Write out exactly the line containing "Crystal Glow Strapless" along with each line that follows it in the records below, and no others.
• • • •
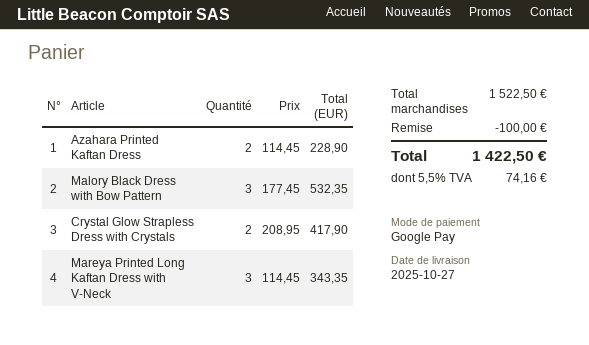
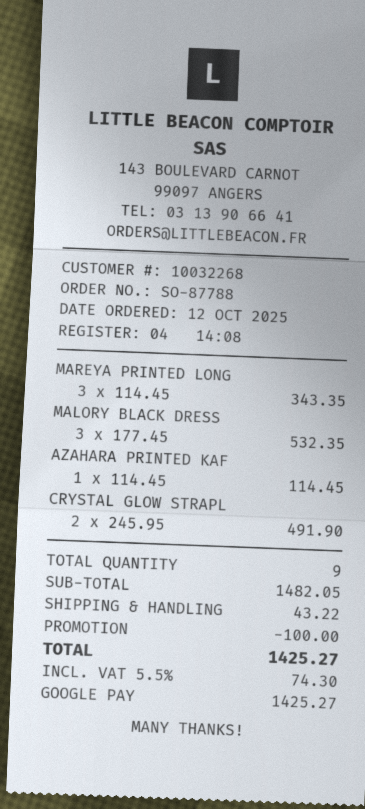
Azahara Printed Kaftan Dress: 2 x 114.45 = 228.90 -> 1 x 114.45 = 114.45
Crystal Glow Strapless Dress with Crystals: 2 x 208.95 = 417.90 -> 2 x 245.95 = 491.90
subtotal: 1522.50 -> 1482.05
shipping: none -> 43.22
tax: 5.5% = 74.16 -> 5.5% = 74.30
total: 1422.50 -> 1425.27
• • • •
_Result:_
Crystal Glow Strapless Dress with Crystals: 2 x 208.95 = 417.90 -> 2 x 245.95 = 491.90
subtotal: 1522.50 -> 1482.05
shipping: none -> 43.22
tax: 5.5% = 74.16 -> 5.5% = 74.30
total: 1422.50 -> 1425.27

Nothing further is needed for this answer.